- **TASK TO CARRY OUT**: I'd like every entry transcribed word for word, with no pictures.

- **GIVEN INFORMATION**:
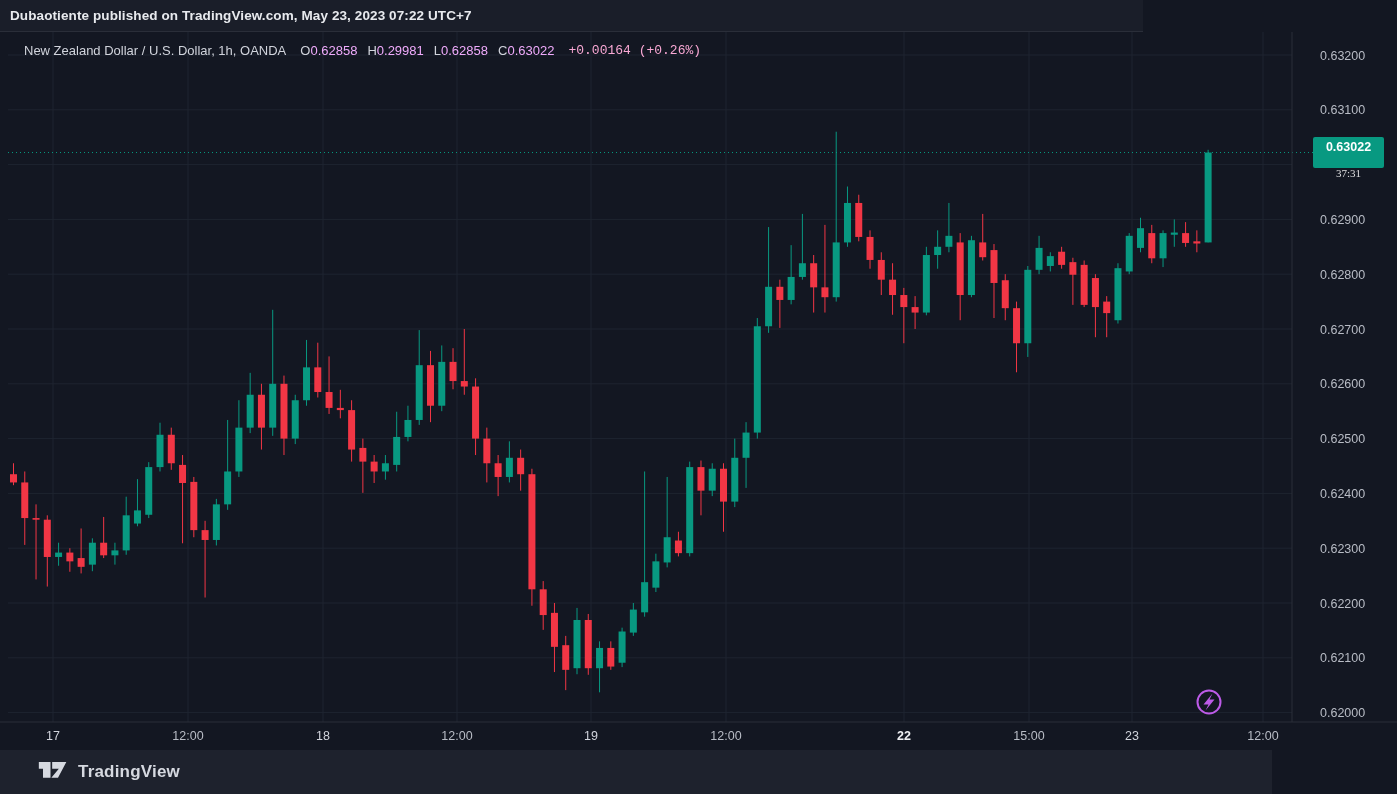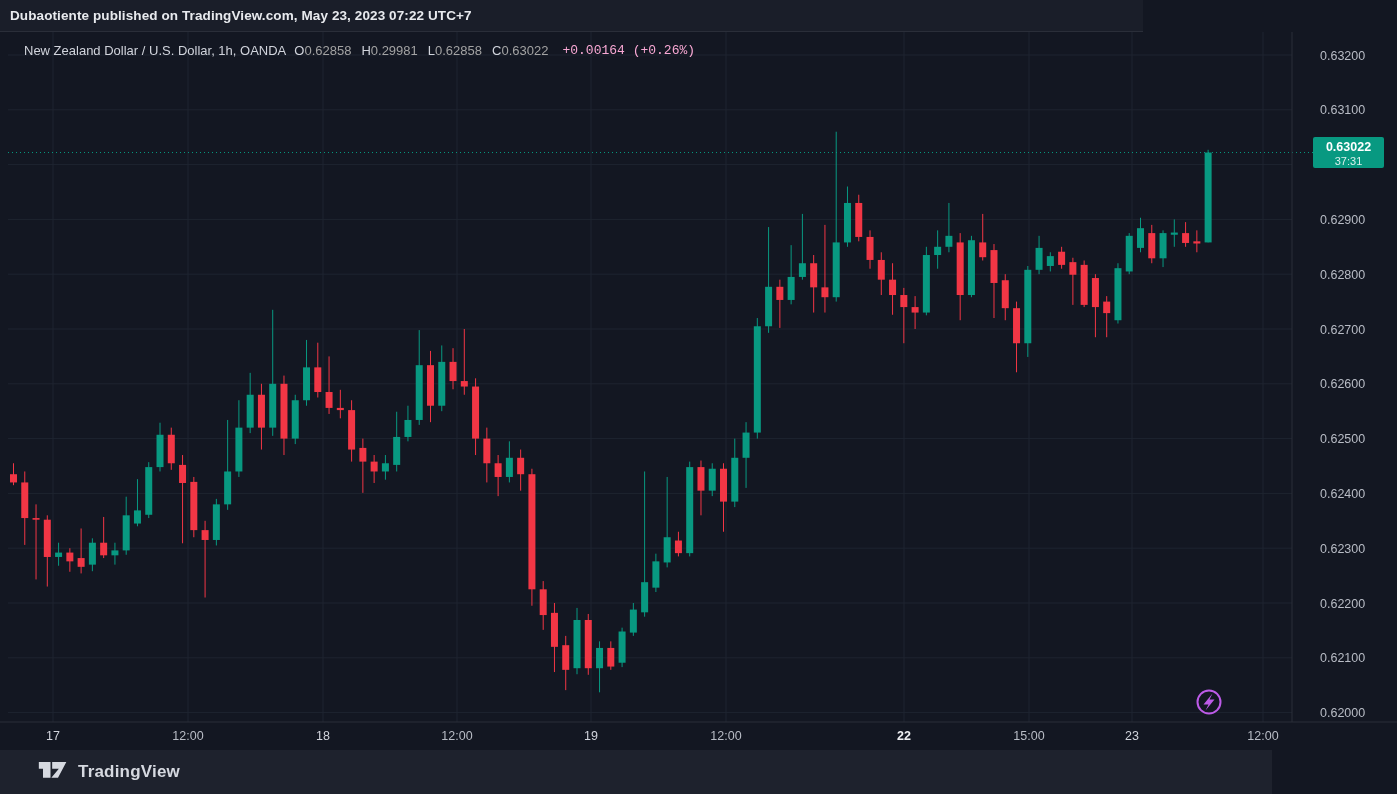--- a/index.html
+++ b/index.html
@@ -6,29 +6,29 @@
   body{width:1397px;height:794px;position:relative;overflow:hidden;
        font-family:"Liberation Sans","DejaVu Sans",sans-serif;-webkit-font-smoothing:antialiased;}
   #chart-bg{position:absolute;left:0;top:32px;width:1397px;height:718px;background:#131722;}
   #chart-svg{position:absolute;left:0;top:0;width:1397px;height:794px;}
   
   #top-bar{position:absolute;left:0;top:0;width:1143px;height:32px;background:#1a1e29;
            border-bottom:1px solid #2a2e39;display:flex;align-items:center;box-sizing:border-box;}
   #top-bar .pub{margin-left:10px;color:#e8eaee;font-size:13.5px;font-weight:bold;letter-spacing:.1px;}
   
   #legend{position:absolute;left:24px;top:43px;display:flex;align-items:center;font-size:13px;white-space:nowrap;}
-  #legend .title{color:#d1d4dc;margin-right:8px;}
+  #legend .title{color:#d1d4dc;margin-right:14px;}
   #legend .grp{margin-right:10px;color:#d1d4dc;}
-  #legend .grp .v{color:#a3a3a3;margin-top:15px;}
+  #legend .grp .v{color:#f0abfc;margin-top:15px;}
   #legend .chg{color:#f9a8d4;margin-left:4px;font-family:Liberation Mono, monospace;}
   
   #badge{position:absolute;left:1313px;top:137px;width:71px;height:31px;background:#089981;
          border-radius:2px;color:#fff;text-align:center;line-height:1;z-index:3;}
   #badge .p{font-size:12.5px;font-weight:bold;margin-top:4px;}
-  #badge .cd{font-size:11px;margin-top:2px;color:rgba(255,255,255,.85);}
+  #badge .cd{font-size:11px;margin-top:14px;color:rgba(255,255,255,.85);font-family:Liberation Serif, serif;}
   
   #bottom-bar{position:absolute;left:0;top:750px;width:1272px;height:44px;background:#1e222d;
               display:flex;align-items:center;}
   #bottom-bar .logo{margin-left:38px;display:flex;align-items:center;}
   #bottom-bar .brand{margin-left:10px;color:#d6d9e0;font-size:17px;font-weight:600;letter-spacing:.2px;}
 </style>
 </head>
 <body>
 
 <div id="chart-bg"></div>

- **ANSWER TO THIS TASK**:
--- a/index.html
+++ b/index.html
@@ -6,29 +6,29 @@
   body{width:1397px;height:794px;position:relative;overflow:hidden;
        font-family:"Liberation Sans","DejaVu Sans",sans-serif;-webkit-font-smoothing:antialiased;}
   #chart-bg{position:absolute;left:0;top:32px;width:1397px;height:718px;background:#131722;}
   #chart-svg{position:absolute;left:0;top:0;width:1397px;height:794px;}
   
   #top-bar{position:absolute;left:0;top:0;width:1143px;height:32px;background:#1a1e29;
            border-bottom:1px solid #2a2e39;display:flex;align-items:center;box-sizing:border-box;}
   #top-bar .pub{margin-left:10px;color:#e8eaee;font-size:13.5px;font-weight:bold;letter-spacing:.1px;}
   
   #legend{position:absolute;left:24px;top:43px;display:flex;align-items:center;font-size:13px;white-space:nowrap;}
-  #legend .title{color:#d1d4dc;margin-right:8px;}
+  #legend .title{color:#d1d4dc;margin-right:14px;}
   #legend .grp{margin-right:10px;color:#d1d4dc;}
-  #legend .grp .v{color:#a3a3a3;margin-top:15px;}
+  #legend .grp .v{color:#f0abfc;margin-top:15px;}
   #legend .chg{color:#f9a8d4;margin-left:4px;font-family:Liberation Mono, monospace;}
   
   #badge{position:absolute;left:1313px;top:137px;width:71px;height:31px;background:#089981;
          border-radius:2px;color:#fff;text-align:center;line-height:1;z-index:3;}
   #badge .p{font-size:12.5px;font-weight:bold;margin-top:4px;}
-  #badge .cd{font-size:11px;margin-top:2px;color:rgba(255,255,255,.85);}
+  #badge .cd{font-size:11px;margin-top:14px;color:rgba(255,255,255,.85);font-family:Liberation Serif, serif;}
   
   #bottom-bar{position:absolute;left:0;top:750px;width:1272px;height:44px;background:#1e222d;
               display:flex;align-items:center;}
   #bottom-bar .logo{margin-left:38px;display:flex;align-items:center;}
   #bottom-bar .brand{margin-left:10px;color:#d6d9e0;font-size:17px;font-weight:600;letter-spacing:.2px;}
 </style>
 </head>
 <body>
 
 <div id="chart-bg"></div>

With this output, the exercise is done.